Concerns associated with the misuse of this law:

  • Article 22 (1) of the Indian Constitution says an arrested person cannot be denied the right to consult, and to be defended by, a legal practitioner of his choice.
  • According to Section 50 of the Criminal Procedure Code (CRPC), any person arrested has to be informed of the grounds of arrest and has the right to bail.

However, under National Security Act, none of these rights are available to the person detained. The government holds the right to conceal information which it considers to be against public interest to disclose.

 

Insta Curious:

  • Do you know about the types of bail available in India? Reference: 

 

Instalinks:

Prelims Link:

  1. Who can invoke NSA?
  2. Appeals against preventive detention?
  3. Right to be informed the reason for arrest under this?
  4. Applicability of Constitutional rights in this regard.
  5. The writs under the constitution.

Mains Link:

What is the National security act? Why is it termed as a draconian law? Discuss.

Sources: the Hindu.

 


Facts for Prelims:


Climate change has added over 1,000 lakes in Swiss Alps:

  • Melting glaciers in Swiss Alps have created more than 1,000 new lakes across the mountains.
  • This is because of rapid climate change.
  • Almost 1,200 new lakes have formed in formerly glaciated regions of the Swiss Alps since the end of the Little Ice Age around 1850. Around 1,000 of them still exist today.

Little Ice Age (LIA) is the climate interval that occurred from the early 14th century through the mid-19th century.
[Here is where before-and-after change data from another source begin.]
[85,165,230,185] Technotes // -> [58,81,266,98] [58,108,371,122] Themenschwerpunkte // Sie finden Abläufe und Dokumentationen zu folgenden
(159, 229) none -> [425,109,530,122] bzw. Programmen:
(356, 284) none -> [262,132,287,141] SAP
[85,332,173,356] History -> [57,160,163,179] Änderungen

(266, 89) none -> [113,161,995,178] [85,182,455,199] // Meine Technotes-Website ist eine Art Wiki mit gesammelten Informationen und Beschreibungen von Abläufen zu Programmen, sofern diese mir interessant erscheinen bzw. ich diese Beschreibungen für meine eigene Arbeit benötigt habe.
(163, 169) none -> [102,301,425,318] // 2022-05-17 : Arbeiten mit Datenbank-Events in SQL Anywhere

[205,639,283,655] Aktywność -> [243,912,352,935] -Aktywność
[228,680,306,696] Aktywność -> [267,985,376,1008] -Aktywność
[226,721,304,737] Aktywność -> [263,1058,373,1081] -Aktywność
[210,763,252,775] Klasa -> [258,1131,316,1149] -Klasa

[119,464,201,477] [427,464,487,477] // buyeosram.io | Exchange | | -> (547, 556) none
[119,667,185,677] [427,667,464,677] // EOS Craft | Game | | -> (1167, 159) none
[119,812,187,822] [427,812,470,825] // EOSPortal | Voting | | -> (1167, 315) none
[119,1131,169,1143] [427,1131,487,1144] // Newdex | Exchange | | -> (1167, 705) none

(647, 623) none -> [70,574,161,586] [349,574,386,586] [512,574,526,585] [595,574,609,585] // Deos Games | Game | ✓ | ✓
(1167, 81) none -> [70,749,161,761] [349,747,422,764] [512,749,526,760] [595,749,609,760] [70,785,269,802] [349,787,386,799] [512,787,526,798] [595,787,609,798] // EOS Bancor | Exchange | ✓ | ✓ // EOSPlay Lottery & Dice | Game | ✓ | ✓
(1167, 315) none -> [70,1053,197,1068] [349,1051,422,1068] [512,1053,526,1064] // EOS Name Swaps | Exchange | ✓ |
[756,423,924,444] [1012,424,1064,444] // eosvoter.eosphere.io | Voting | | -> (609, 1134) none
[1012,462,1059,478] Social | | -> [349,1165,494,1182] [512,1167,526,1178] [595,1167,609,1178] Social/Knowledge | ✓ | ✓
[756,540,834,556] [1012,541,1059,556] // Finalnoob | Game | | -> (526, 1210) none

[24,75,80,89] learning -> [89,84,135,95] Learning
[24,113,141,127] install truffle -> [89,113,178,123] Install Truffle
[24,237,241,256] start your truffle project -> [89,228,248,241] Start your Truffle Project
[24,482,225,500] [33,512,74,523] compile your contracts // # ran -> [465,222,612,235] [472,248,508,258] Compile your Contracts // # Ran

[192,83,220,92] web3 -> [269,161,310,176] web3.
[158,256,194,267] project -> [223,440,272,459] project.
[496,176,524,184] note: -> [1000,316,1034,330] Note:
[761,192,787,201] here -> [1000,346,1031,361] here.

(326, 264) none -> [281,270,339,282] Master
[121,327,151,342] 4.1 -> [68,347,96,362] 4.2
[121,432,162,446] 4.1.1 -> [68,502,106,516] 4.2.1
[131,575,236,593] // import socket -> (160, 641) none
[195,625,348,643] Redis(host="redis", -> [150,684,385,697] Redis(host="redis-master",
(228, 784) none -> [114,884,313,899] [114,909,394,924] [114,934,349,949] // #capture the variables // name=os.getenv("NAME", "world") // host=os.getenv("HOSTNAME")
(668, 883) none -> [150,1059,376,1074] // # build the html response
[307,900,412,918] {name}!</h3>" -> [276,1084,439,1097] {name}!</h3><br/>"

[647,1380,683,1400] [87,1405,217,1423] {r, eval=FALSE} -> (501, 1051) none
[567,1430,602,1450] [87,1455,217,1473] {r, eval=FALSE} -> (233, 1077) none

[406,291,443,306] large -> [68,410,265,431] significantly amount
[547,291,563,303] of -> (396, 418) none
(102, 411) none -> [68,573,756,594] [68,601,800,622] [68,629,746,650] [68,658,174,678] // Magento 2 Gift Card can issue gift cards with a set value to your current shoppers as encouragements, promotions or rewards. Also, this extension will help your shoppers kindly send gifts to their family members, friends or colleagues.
  • Scientists have tentatively identified seven possible causes of the Little Ice Age: orbital cycles; decreased solar activity; increased volcanic activity; altered ocean current flows; fluctuations in the human population in different parts of the world causing reforestation, or deforestation; and the inherent variability of global climate.

 

National Logistics Excellence Awards:

  • This newly launched awards will provide with due recognition to the various players involved in the logistics supply chain in the country.
  • The awards are divided in two categories. The first category includes service providers and logistics infrastructure and second category will be awarded for the various user industries.
  • The Awards will highlight best practices which include process standardisation, consolidation, digital transformations, technological upgrade and sustainable practices in the logistics sector.

 

Dairy Investment Accelerator:

  • Set up by the Department of Animal Husbandry & Dairying (DAHD), Government of India under its Investment Facilitation Cell.
  • The aim is to provide dedicated focus towards promoting & facilitating investments in the Indian dairy sector.
  • It will also generate awareness among investors about the Animal Husbandry Infrastructure Development Fund (AHIDF).

It shall provide support across the investment cycle:

  1. Offering specific inputs for evaluation of investment opportunities.
  2. Addressing queries about application to govt. schemes.
  3. Connecting with strategic partners.
  4. Providing on-ground assistance with state departments & relevant authorities.